E o domador, entrando na jaula, estalava seu chicote, submetendo o animais às suas ordens. "Splet", e os leões abriam sua enormes bocas num urro estrondoso, deixando o público apreensivo. Splat, e os leões se levantavam nas patas trazeiras. Em certo momento, parecia que os leões atacariam seu domador, mas aí "splet", e os leões obedeciam, com suas jubas eriçadas.
No puleiro o frisson era geral. "Meu Deus, que coragem!", dizia uma mocinha; "se um desses escapar dessa jaula, acho que desmaio!", disse uma jovem senhora. Um moleque comentou com outro: "Se o Tarzan tivesse aí, ele derrubava os dois leões".
E o circo estava completamente lotado. Não havia lugar para mais ninguém. Entre uma tábua e outra do poleiro, as frestas abertas, também havia gente sentada. Conforme as pessoas iam se sentando, essas frestas iam se abrindo. E foi aí, num desses lugares, que um senhor estava sentado. E conforme a fresta ia se abrindo, o testículos do sujeito iam entrando no vão.

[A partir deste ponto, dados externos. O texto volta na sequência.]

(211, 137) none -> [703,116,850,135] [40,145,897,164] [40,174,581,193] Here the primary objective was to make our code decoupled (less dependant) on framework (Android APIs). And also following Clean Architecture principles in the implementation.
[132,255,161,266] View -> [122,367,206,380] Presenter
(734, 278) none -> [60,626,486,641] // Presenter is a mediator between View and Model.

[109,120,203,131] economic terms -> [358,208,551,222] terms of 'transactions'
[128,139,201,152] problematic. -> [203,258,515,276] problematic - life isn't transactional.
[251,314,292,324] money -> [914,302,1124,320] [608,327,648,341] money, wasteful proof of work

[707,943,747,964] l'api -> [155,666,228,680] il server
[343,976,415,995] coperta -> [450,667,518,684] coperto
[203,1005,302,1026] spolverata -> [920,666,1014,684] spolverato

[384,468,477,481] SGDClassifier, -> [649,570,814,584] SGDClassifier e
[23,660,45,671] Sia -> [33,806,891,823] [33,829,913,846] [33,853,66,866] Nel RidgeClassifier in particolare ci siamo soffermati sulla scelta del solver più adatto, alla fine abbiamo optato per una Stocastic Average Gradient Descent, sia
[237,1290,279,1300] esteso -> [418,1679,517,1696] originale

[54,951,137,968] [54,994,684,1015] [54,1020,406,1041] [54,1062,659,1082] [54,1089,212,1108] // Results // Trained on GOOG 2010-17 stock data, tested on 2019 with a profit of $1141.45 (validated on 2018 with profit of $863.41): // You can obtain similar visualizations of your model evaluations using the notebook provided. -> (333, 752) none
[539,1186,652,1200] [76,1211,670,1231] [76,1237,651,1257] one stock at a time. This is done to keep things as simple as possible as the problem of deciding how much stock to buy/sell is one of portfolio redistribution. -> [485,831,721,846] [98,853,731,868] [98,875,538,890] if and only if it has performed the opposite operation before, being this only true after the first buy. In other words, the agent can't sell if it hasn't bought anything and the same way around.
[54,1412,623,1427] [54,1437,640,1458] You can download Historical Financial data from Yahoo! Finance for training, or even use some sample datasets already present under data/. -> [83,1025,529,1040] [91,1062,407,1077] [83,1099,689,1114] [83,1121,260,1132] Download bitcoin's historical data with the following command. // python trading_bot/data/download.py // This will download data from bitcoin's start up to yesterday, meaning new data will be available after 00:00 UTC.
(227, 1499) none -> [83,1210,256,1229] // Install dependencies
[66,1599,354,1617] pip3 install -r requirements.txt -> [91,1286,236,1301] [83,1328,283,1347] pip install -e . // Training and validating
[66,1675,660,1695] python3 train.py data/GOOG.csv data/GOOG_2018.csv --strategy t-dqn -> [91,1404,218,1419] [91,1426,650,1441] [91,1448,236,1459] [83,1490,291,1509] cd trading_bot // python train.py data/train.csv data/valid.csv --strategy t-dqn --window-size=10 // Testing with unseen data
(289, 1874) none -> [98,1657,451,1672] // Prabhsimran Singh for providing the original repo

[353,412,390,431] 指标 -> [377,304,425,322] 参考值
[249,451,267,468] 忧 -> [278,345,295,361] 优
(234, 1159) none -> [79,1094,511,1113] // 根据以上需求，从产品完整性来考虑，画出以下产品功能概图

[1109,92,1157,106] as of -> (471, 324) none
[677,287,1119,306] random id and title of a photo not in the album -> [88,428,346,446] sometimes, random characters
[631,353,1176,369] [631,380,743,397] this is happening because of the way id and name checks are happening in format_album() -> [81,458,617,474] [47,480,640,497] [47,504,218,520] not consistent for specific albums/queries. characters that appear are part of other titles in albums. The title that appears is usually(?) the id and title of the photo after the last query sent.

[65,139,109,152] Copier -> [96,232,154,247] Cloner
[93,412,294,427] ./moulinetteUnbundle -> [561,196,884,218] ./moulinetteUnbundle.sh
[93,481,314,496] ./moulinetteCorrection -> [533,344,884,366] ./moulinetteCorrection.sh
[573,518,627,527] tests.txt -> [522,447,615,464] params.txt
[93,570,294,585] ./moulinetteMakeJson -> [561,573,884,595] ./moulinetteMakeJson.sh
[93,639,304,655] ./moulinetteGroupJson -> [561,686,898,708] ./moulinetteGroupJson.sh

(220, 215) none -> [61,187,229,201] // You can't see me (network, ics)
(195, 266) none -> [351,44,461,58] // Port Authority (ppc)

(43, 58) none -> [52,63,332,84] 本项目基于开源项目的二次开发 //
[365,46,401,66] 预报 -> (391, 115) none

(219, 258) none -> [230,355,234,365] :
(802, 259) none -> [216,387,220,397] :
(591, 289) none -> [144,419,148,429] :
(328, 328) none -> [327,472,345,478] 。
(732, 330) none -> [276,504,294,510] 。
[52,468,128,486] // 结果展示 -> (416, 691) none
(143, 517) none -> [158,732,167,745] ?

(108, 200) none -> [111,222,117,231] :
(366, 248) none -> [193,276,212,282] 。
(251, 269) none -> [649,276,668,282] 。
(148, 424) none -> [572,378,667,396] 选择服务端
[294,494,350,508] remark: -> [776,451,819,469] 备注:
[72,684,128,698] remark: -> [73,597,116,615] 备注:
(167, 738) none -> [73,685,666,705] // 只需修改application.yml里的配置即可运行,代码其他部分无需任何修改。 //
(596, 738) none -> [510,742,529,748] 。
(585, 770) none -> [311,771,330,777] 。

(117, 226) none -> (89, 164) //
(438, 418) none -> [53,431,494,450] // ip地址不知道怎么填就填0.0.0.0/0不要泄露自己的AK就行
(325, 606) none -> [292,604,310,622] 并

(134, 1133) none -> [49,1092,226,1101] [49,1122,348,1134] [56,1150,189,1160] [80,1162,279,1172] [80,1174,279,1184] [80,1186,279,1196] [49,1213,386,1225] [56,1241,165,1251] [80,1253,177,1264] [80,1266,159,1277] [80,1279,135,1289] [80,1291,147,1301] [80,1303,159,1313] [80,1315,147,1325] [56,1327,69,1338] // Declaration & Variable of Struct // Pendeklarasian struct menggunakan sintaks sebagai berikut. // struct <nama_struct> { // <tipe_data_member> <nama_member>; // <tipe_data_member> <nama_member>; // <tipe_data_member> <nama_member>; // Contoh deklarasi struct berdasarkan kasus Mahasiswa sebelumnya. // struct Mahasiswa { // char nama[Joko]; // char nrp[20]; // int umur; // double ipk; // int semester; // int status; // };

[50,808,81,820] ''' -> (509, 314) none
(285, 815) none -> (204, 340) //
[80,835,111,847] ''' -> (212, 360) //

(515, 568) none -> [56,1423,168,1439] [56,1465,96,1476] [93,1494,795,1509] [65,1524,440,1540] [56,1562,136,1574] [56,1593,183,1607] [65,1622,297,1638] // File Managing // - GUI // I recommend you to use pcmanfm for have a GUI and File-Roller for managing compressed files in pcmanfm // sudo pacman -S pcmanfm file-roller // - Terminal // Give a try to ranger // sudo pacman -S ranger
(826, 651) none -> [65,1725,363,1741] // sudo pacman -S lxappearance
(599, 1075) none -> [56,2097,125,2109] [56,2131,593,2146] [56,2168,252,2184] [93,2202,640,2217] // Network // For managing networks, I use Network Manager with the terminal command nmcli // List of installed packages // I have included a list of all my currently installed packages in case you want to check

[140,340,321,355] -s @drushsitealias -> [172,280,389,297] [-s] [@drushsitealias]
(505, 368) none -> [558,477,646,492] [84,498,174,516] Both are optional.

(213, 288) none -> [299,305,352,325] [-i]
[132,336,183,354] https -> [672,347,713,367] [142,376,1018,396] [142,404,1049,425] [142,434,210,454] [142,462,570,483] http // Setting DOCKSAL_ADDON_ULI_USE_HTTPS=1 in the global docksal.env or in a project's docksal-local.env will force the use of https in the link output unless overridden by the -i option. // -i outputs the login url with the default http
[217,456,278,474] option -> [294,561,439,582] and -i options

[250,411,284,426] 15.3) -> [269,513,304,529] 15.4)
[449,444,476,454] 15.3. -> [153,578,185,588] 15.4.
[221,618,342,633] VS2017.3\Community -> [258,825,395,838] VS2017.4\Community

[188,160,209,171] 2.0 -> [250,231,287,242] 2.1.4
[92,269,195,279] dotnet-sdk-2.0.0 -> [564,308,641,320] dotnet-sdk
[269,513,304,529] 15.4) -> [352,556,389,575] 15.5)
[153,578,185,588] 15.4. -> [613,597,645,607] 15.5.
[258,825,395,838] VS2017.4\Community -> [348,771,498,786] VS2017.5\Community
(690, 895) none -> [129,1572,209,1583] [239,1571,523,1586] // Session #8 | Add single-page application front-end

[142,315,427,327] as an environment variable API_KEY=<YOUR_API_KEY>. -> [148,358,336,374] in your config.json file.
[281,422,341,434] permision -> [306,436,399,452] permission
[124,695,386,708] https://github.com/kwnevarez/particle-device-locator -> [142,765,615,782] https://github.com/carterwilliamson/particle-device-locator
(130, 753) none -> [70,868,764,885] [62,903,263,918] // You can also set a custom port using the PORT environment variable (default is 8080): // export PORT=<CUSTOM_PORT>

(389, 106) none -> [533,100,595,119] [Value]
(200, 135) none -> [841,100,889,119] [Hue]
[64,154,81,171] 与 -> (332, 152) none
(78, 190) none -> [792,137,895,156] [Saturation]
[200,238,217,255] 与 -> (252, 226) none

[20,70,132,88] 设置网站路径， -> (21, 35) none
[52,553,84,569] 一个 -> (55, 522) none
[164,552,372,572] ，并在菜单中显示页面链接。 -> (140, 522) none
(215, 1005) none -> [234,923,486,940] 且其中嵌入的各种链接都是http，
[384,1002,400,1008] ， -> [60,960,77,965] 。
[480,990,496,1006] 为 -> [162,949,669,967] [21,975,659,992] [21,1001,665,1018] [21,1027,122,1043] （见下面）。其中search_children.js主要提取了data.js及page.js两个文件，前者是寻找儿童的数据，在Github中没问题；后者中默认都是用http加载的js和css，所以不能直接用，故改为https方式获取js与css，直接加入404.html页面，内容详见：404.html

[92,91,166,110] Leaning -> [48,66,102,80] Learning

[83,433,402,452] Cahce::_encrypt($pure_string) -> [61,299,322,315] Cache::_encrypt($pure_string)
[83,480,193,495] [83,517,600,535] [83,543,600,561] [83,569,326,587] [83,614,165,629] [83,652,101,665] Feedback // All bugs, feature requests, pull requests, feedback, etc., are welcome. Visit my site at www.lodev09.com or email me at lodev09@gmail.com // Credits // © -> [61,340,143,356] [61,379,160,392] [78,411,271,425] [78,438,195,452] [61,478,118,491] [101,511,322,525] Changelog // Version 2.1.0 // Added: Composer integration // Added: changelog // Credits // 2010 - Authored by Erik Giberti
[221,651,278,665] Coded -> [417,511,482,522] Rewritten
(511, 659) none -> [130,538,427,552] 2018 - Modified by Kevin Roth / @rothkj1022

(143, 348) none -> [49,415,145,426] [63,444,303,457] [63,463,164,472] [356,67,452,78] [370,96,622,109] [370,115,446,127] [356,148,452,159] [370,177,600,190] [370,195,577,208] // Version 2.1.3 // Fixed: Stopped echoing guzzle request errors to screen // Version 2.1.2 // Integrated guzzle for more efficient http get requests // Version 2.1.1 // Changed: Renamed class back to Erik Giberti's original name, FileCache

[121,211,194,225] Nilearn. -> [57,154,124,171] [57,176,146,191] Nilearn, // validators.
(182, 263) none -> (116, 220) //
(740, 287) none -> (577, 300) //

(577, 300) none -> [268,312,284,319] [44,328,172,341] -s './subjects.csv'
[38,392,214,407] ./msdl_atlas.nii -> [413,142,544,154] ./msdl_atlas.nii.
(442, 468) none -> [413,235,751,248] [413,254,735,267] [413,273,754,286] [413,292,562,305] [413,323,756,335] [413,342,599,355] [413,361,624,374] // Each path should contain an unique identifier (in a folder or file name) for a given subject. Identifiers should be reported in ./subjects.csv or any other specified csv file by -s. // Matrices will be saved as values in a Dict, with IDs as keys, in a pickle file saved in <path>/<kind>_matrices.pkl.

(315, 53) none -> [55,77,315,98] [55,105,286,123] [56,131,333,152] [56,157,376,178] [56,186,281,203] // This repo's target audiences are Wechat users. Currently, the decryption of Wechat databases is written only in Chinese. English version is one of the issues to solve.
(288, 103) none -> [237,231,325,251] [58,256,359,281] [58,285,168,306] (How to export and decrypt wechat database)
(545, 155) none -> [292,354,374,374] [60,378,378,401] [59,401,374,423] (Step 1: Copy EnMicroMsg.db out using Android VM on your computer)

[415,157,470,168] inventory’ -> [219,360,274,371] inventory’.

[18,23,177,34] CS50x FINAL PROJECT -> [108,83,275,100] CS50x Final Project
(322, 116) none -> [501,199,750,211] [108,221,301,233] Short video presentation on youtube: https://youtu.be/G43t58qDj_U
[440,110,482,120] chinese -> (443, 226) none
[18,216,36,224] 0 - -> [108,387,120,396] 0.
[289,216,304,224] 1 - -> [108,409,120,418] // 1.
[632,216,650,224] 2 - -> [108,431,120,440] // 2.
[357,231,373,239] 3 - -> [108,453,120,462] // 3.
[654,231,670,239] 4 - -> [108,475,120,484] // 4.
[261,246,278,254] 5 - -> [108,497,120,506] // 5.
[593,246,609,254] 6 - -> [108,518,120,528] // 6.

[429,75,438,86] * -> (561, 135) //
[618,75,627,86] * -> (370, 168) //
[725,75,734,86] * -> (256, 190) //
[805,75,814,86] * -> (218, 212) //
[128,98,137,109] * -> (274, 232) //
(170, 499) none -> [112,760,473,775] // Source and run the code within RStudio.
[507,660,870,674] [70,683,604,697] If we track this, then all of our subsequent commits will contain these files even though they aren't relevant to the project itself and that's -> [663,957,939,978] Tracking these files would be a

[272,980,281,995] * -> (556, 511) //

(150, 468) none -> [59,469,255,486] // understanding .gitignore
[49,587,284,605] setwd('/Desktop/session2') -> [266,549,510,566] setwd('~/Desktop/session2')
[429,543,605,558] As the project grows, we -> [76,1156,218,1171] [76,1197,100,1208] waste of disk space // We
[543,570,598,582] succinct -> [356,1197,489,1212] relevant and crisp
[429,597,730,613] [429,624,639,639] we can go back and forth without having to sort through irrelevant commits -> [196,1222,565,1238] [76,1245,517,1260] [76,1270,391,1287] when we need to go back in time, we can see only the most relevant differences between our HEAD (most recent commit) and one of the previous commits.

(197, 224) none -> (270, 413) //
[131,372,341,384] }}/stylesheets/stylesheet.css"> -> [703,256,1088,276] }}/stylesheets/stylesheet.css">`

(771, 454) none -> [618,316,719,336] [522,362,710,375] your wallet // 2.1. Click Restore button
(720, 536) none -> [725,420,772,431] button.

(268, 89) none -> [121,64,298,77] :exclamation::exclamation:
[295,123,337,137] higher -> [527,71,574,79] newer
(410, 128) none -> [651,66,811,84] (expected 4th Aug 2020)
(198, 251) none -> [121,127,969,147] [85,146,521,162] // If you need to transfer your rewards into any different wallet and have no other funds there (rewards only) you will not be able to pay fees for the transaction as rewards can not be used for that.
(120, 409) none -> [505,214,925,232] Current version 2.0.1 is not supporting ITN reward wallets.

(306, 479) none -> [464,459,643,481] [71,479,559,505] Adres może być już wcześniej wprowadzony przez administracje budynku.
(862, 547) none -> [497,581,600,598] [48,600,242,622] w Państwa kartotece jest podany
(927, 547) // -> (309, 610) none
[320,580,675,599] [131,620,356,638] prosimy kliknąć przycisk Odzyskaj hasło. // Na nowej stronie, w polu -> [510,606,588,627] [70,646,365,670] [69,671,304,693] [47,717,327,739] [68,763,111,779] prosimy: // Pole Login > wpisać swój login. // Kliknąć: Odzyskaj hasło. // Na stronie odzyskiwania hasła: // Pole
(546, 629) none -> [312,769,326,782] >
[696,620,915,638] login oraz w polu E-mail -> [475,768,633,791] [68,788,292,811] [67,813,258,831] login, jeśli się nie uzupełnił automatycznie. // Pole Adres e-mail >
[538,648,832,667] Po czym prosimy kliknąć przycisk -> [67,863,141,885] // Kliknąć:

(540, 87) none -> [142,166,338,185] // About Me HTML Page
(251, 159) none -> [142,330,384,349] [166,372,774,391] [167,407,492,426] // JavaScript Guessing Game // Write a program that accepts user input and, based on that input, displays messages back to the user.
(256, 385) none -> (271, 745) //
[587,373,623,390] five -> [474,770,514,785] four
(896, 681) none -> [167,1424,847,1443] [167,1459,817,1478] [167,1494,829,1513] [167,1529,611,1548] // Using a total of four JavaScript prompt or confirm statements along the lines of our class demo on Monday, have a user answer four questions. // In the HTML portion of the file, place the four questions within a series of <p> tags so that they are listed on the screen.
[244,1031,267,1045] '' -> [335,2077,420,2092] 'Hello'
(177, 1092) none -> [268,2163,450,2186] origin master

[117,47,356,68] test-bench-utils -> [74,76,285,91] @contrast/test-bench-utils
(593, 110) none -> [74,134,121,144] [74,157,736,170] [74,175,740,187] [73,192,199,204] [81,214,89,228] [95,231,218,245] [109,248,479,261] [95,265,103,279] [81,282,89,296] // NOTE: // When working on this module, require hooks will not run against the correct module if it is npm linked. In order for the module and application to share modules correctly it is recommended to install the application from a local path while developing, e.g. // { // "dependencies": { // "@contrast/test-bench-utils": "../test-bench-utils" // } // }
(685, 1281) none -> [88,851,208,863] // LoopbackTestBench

Num determinado momento do número com os leões, alguma coisa aconteceu que a porta da jaula se abriu e um dos leões fugiu. Foi um verdadeiro "Deus nos acuda", um terror. Os primeiros a correrem foram os que estavam nas cadeiras próximas ao picadeiro. Foi um grande alvoroço, muita gritaria. Em seguida, o público que estava no "poleiro", num movimento brusco, se levantou de uma só vez e as tábuas dos poleiros rapidamente voltaram à sua posição original. Nisso, o sujeito que estava com os testículos entre os vãos sentiu um aperto brutal.... "Uuuuhh", gemeu ele. E, sem conseguir se mexer, com a voz embargada, quase sumindo, e com lágrimas escorrendo dos olhos, ainda conseguiu balbuciar: "Senta, borra, senta, baralho, senta, pelo amor de Deus, que o leão é manso!".
Bem nessa hora, o domador conseguiu domar e recolher o leão. E, mais calmas, as pessoas do "poleiro" sentaram-se novamente.
Quase desmaiando, o sujeito imediatamente conseguiu sair daquele lugar.... "Ahhh!".
Simulação do sujeito sentado no poleiro |
A molecada, no dia seguinte, espalhava a notícia na cidade e o sujeito do "poleiro" garantiu que nunca mais iria a um espetáculo de circo.
Nota do autor: Esta é uma crônica romanceada, o que significa dizer que alguns detalhes aqui postos são ficção e tem como único propósito florear o texto, com o intuito de divertir o leitor.